The second half, though, is completely unfortunate in almost every respect. Not only does it promote a distorted viewpoint, but the story becomes labored, and the characters lose their depth and become more one-dimensional. The purely technical side, such as the photography and the use of cross-cutting, might still be good, but much of the rest of it loses its effectiveness.

Perhaps more importantly, it really seems rather difficult to justify the credit that this one film gets in the development of cinema. There had already been numerous feature-length movies, and most of the techniques that Griffith used were also in use by others. He may well have been ahead of the pack in terms of appreciating their possibilities, but that does not mean that cinema would not have developed as it did without this particular movie.
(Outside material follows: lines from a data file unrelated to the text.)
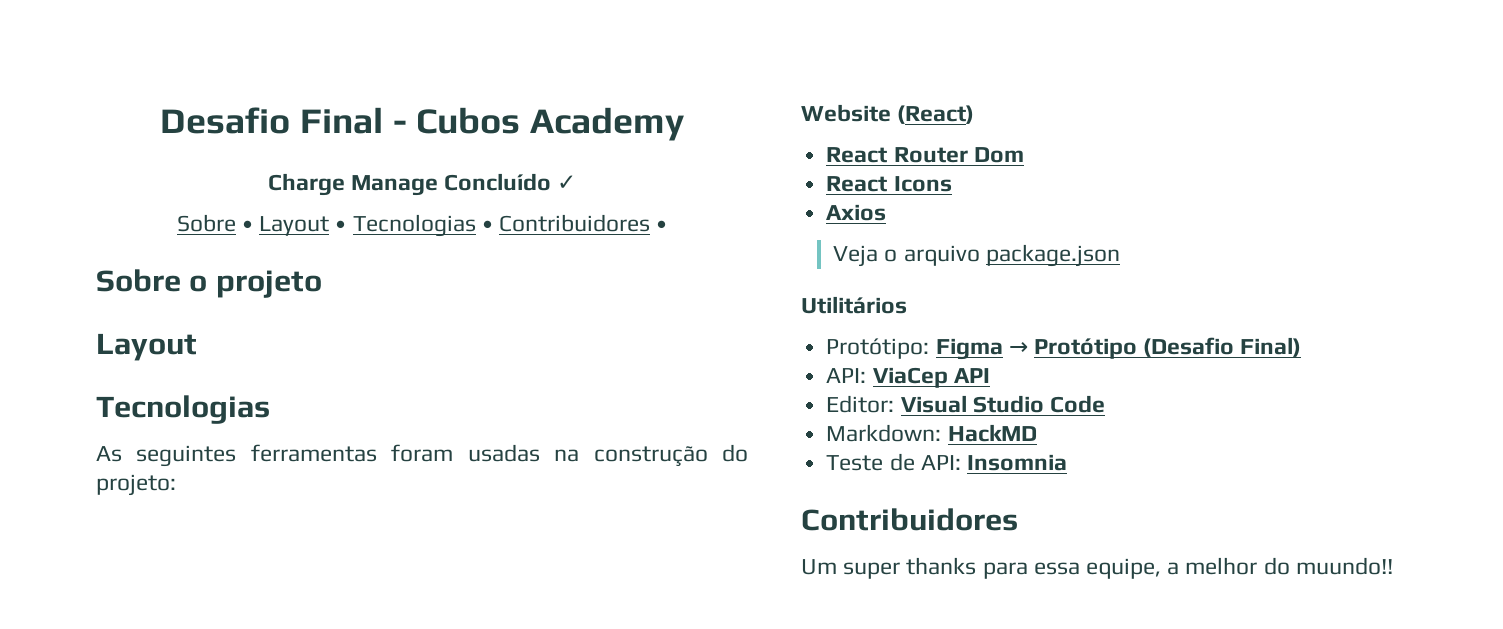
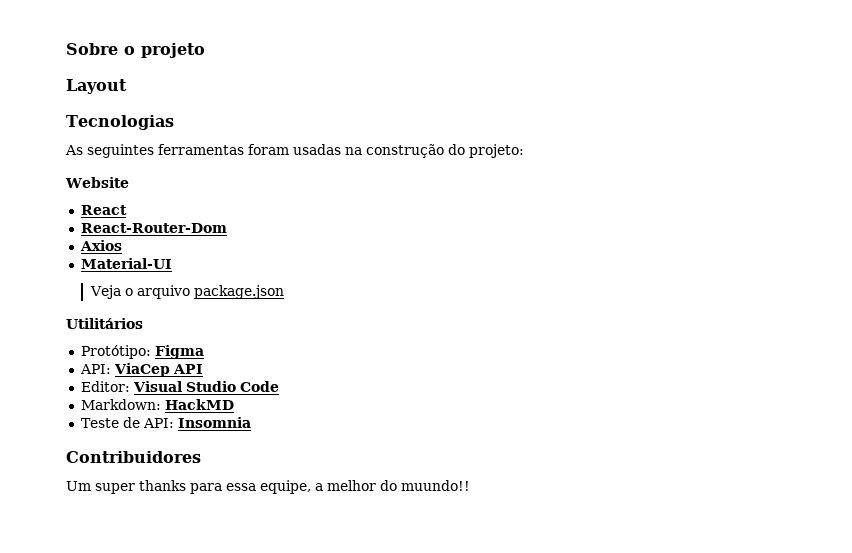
- Desafio Final - Cubos Academy
- Charge Manage Concluído ✓
- Sobre • Layout • Tecnologias • Contribuidores •
- Website (React)
- React Router Dom
- React Icons
+ Website
+ React
+ React-Router-Dom
+ Material-UI
- Protótipo: Figma → Protótipo (Desafio Final)
+ Protótipo: Figma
Just as one example, the Italian epic "Cabiria", from the previous year, has the same kind of lavish scale, is quite resourceful in its techniques, and is quite entertaining, without causing so much controversy.

Other early feature-length films also include some creative efforts to adapt film-making techniques to longer running times and more complex stories. Finally, many short features from the pre-Griffith era experimented with the same kinds of techniques that he later would use systematically. There's no denying Griffith's considerable technical skill, but others of the era also deserve some credit, even if they and their works were less controversial, and are now largely forgotten as a result.

Apparently, director D.W. Griffith was ignorant of his own racism; the controversy surrounding the film is said to have dumfounded the naïve Griffith. The son of a Confederate soldier, his prepossession for an antebellum South wasn't, if not still, unusual. Histories of the day, including those by would-be US President Woodrow Wilson, supported his perverted depiction of the Ku Klux Klan saving a South pillaged by carpetbaggers, scalawags and encouraged Negroes. The film quotes Wilson's "History of the American People." Thomas Dixon Jr. himself solicited the White House screening where the President famously responded, "It is like writing history with lightening, and my only regret is that it is all so terribly true." Dixon's racist book trilogy and the subsequent play were Griffith's inspiration for 'The Birth of a Nation.'

The Klan rescue is by far the most offensive and concurrently most exciting sequence in the film. Griffith and his editors, headed by James and Rose Smith, crosscut between multiple actions, climaxing with the rescue of Elsie Stoneman from the threat of being raped, the Aryans and faithful souls under siege and the whole of Piedmont (their town) under the heel of a black mob. To that date, it's the most advanced, amazing montage and remains impressive to this day. Before, Griffith had found how exciting well-edited suspense could be, with 'The Battle at Elderbush Gulch' and his last-minute rescue flicks, such as 'The Girl and Her Trust.' Moreover, a variation of Wagner's "The Ride of the Valkyries" greatly intensifies the crescendo.

The silhouette of Klansmen riding upon a hill, with the sunrise behind; the moving camera shot of the approach; the angled camera positions: Bitzer and Griffith photograph it brilliantly, too. That is, besides the indoor shooting. Theatricality is the film's major cinematic weakness. This is most evident in the missing walls. The narrative structure is also traditional. The film is innovative in its beautiful outdoor photography, with camera movement and positioning, emotive tinting, nighttime photography and good use of split-screens and of masking the camera lens.

'The Birth of a Nation' is a troublingly racist picture, which is said to have revived the KKK. Nevertheless, its importance in film history and its cinematic merits are immense. There are other impressive works from this time: films by Bauer, Chaplin, Christensen, DeMille, Tourneur and Starewicz. Yet, to say the least about 'The Birth of a Nation,' as far as I've seen, nothing before matches its scale with such filmic innovation.